(WHAT NEEDS TO BE DONE) Starting with the line that contains "gjøre dette lagde", copy every line through the end of the data below, exactly and with nothing added.

START INPUT RECORDS

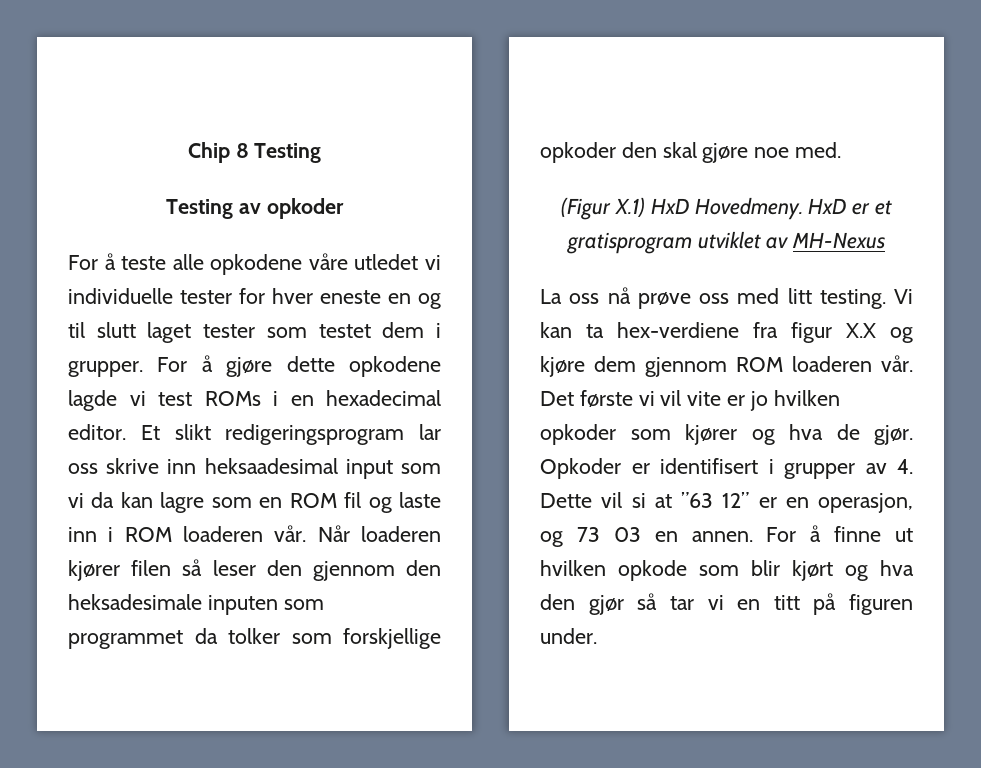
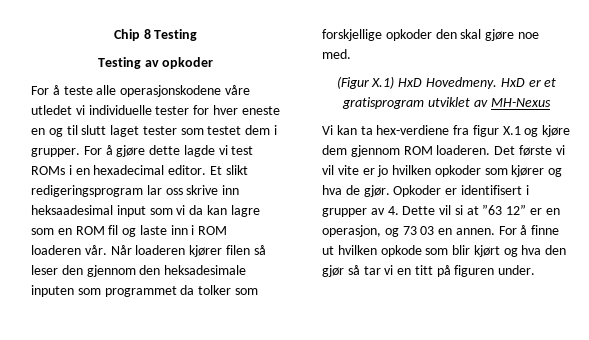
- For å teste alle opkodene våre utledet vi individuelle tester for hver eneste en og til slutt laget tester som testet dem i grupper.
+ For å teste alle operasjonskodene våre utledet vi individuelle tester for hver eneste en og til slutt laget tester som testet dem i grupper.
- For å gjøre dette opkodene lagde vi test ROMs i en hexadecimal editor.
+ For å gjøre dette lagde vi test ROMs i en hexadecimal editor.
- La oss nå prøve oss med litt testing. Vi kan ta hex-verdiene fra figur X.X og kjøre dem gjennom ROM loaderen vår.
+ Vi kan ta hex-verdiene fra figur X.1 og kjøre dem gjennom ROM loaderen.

END INPUT RECORDS

(WORKED SOLUTION)
+ For å gjøre dette lagde vi test ROMs i en hexadecimal editor.
- La oss nå prøve oss med litt testing. Vi kan ta hex-verdiene fra figur X.X og kjøre dem gjennom ROM loaderen vår.
+ Vi kan ta hex-verdiene fra figur X.1 og kjøre dem gjennom ROM loaderen.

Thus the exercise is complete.